As shown in Fig. 5, the Random approach led to an average of 46 points compared to 54 and 57 of the MathDDA and RLDDA. So, the DDA approach is beneficial for the students’ outcomes.

Fig. 5.
figure 5

Visual representation of the final score in the three groups.

The second observation was that the DDA-backed cohort attempted more questions than the control group (8% more on average). The control group attempted fewer questions or even dropped out of the assessments more frequently.
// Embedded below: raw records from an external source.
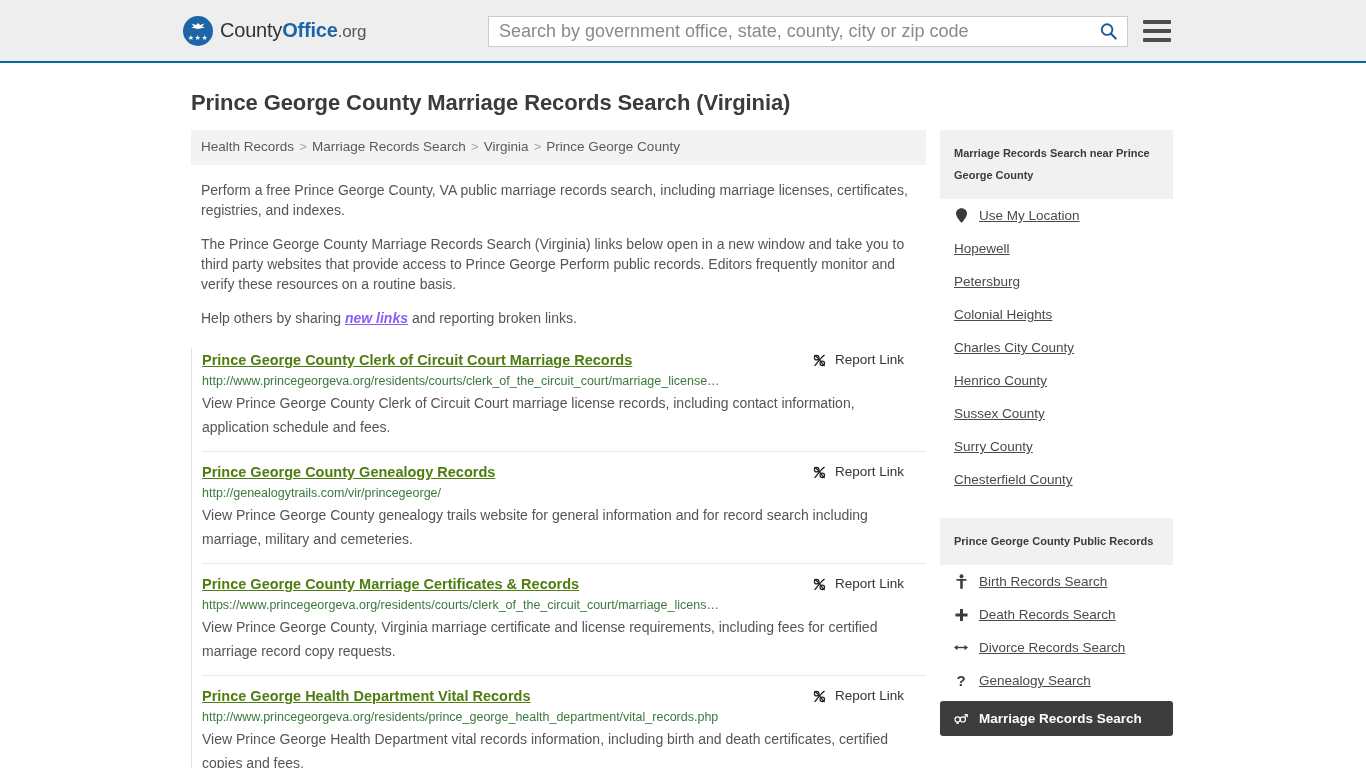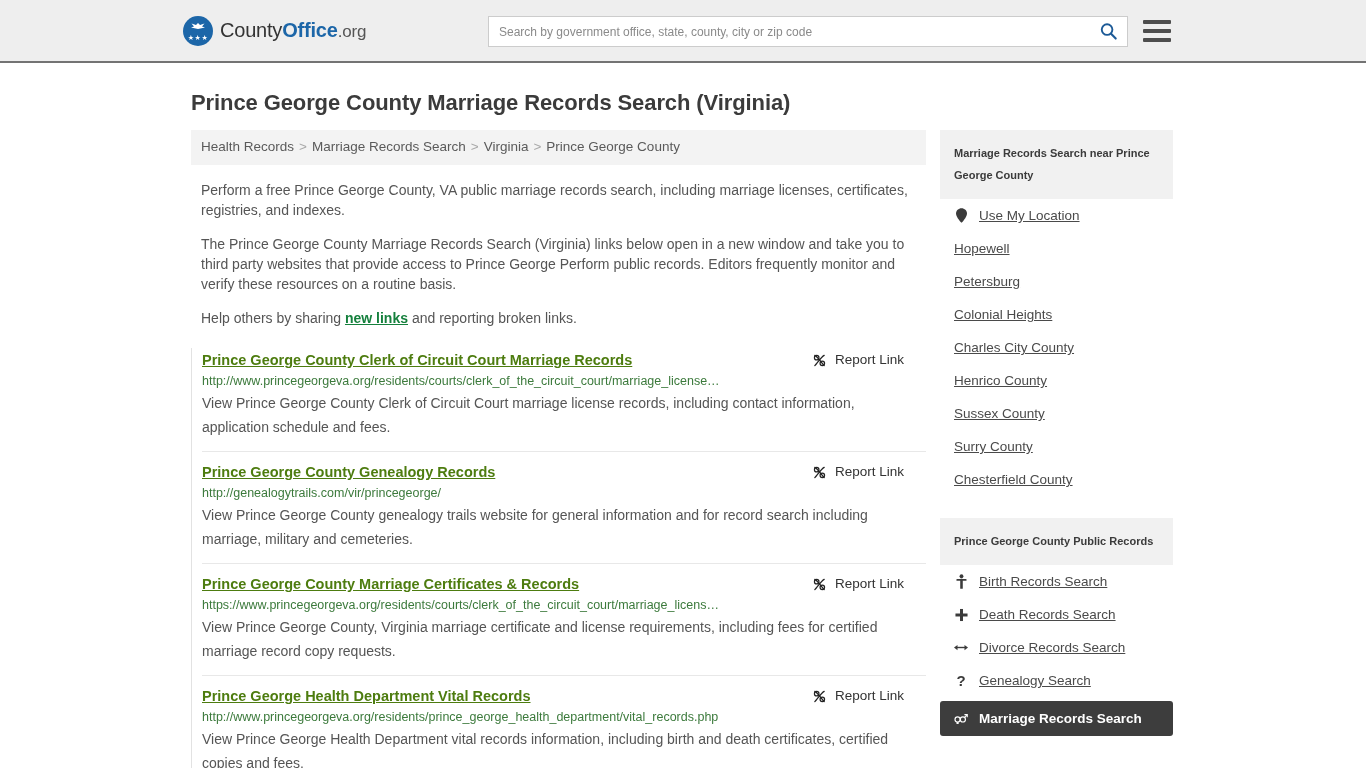--- a/index.html
+++ b/index.html
@@ -12,21 +12,21 @@
     font-family: "Liberation Sans", sans-serif;
     -webkit-font-smoothing: antialiased;
   }
 
   
   .header {
     position: relative;
     width: 1366px;
     height: 63px;
     background: #eeeeee;
-    border-bottom: 2px solid #737373;
+    border-bottom: 2px solid #0369a1;
   }
   .header-inner {
     position: relative;
     width: 1000px;
     margin: 0 auto;
     height: 61px;
     display: flex;
     align-items: center;
   }
   .logo {
@@ -80,21 +80,21 @@
     align-items: center;
     background: #ffffff;
     border: 1px solid #cccccc;
   }
   .search-input {
     flex: 1;
     border: none;
     outline: none;
     height: 32px;
     padding: 0 10px;
-    font-size: 12px;
+    font-size: 18px;
     color: #333333;
     font-family: "Liberation Sans", sans-serif;
     background: transparent;
   }
   .search-input::placeholder { color: #8a8a8a; opacity: 1; }
   .search-btn {
     width: 38px; height: 29px;
     background: transparent;
     border: none;
     cursor: pointer;
@@ -159,23 +159,24 @@
   
   .intro { padding: 0 10px; }
   .intro p {
     font-size: 14px;
     line-height: 20px;
     color: #555555;
     margin: 14px 0 0 0;
   }
   .intro p:first-child { margin-top: 15px; }
   .intro a {
-    color: #15803d;
+    color: #8b5cf6;
     text-decoration: underline;
     font-weight: bold;
+    font-style: italic;
   }
 
   
   .results {
     margin-top: 20px;
     border-left: 1px solid #e2e2e2;
     padding-left: 10px;
   }
   .result {
     padding: 10px 0 12px 0;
The main explanation could be that the students attempting their assessment on the DDA platform felt more engaged and confident. With DDA, the students never faced questions significantly too tricky compared to their actual level.

Fig. 6.
figure 6

Visual representation of the average time spent per question in the three groups.

Finally, it was also noteworthy that the DDA groups were spending less time on each question on average, with 31 and 32 s of MathDDA and RLDDA compared to 34 s of the random approach, as shown in Fig. 6. Possible explanations for that fall in line with the flow theory of learning. The student is more engaged and performs much better on the dynamic platform, adjusting the difficulty of questions and ensuring that the student remains within the flow channel.

6 Discussion

This paper has revealed some interesting insights that are bound to become the foundation for much more extensive exploration. The few elements that we have used and the assumptions we have brought forward were proven correct within the limitation of our experiment. The outcomes were relatively straightforward, limiting our current phase to simple validation.

From an early experiment, we showed how a DDA approach could improve student performance, shaping the test to its specific knowledge level and making him comfortable with the test level. Given that the user usually never faces a question too difficult by orders of magnitude, We strongly believe that the psychological factor is the key to keeping him focused on the test and confident about his knowledge.

7 Limitations and Future Research

There are several limitations to this study. Firstly, the sample size of this study is limited because it is only based on the first phase of data collection. Besides, data collection is only focused on capturing time and levels; we did not have information specific to individuals in our cohorts, but only the general information. Given the limitations, this research will be extended to gather another phase of data collection to test student engagement and performance and identify critical factors/features that play an essential role in shaping the student’s experience of using the platform.

In the future, we will include more concise information about our participants to fine-tune the difficulty levels. We will also explore different topics beyond mathematics to verify whether or not the theory still proves correct in non-stem subjects.